WORK ORDER:
Output every record exactly and leave each picture out.

(Extracted data entries)
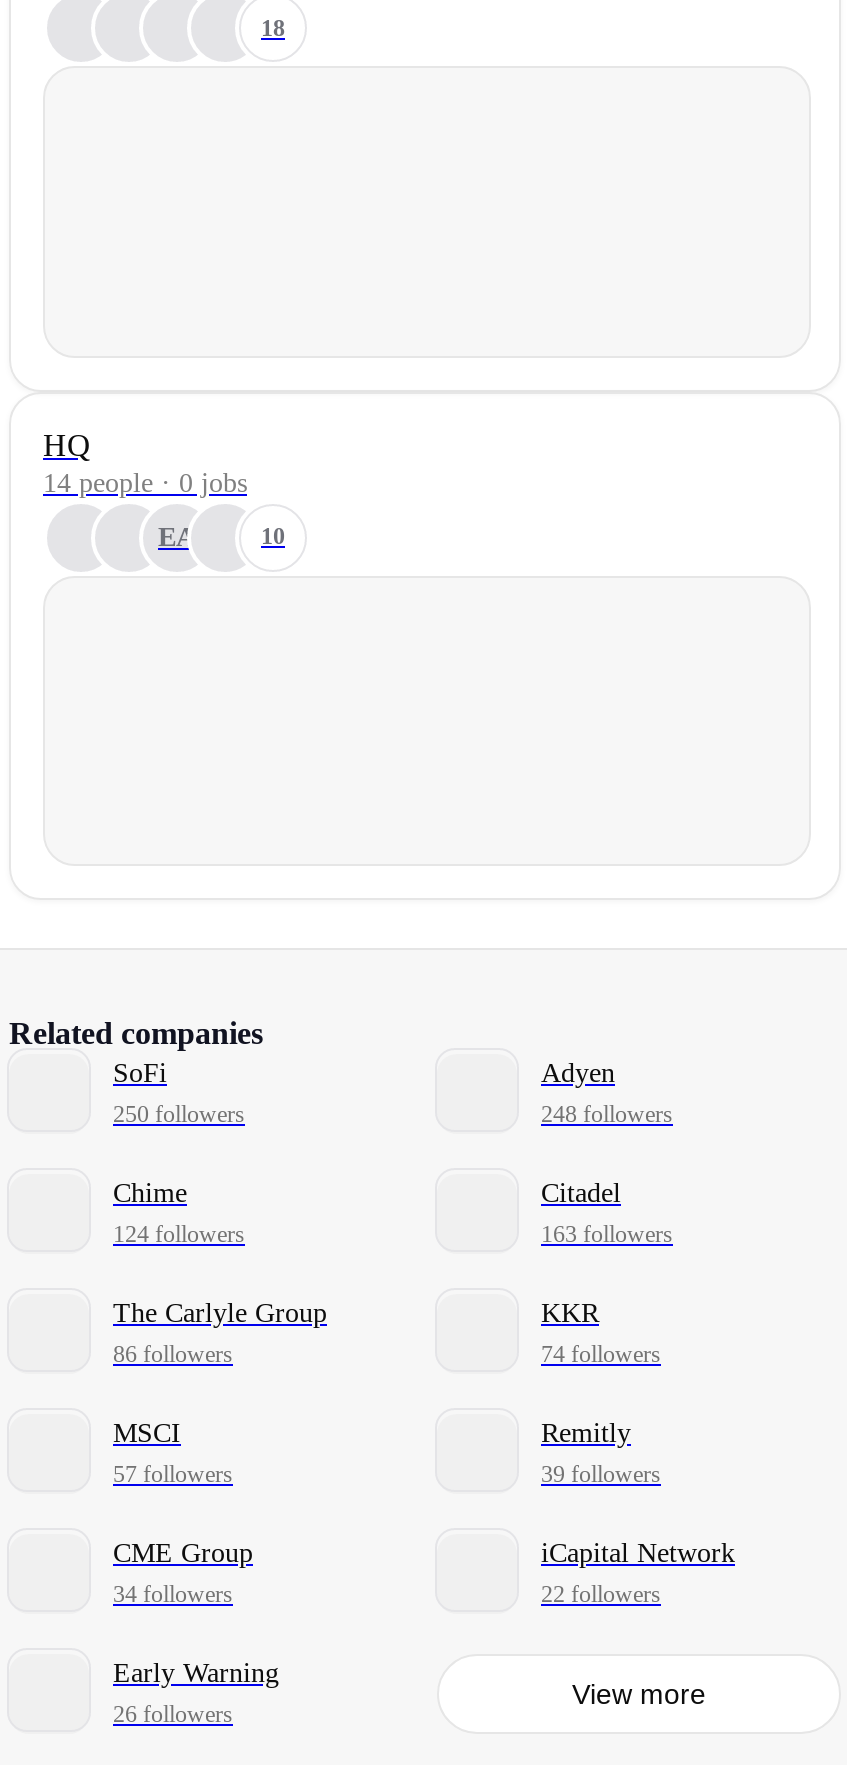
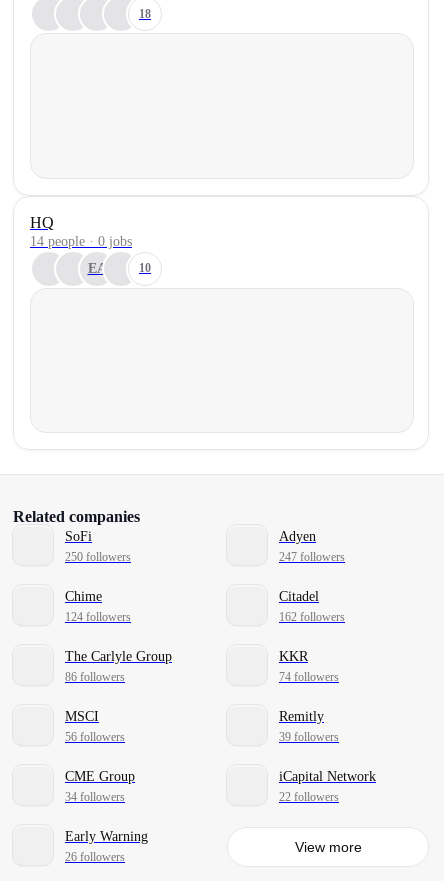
- 248 followers
+ 247 followers

- 163 followers
+ 162 followers

- 57 followers
+ 56 followers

EXPECTED ANSWER:
- 248 followers
+ 247 followers

- 163 followers
+ 162 followers

- 57 followers
+ 56 followers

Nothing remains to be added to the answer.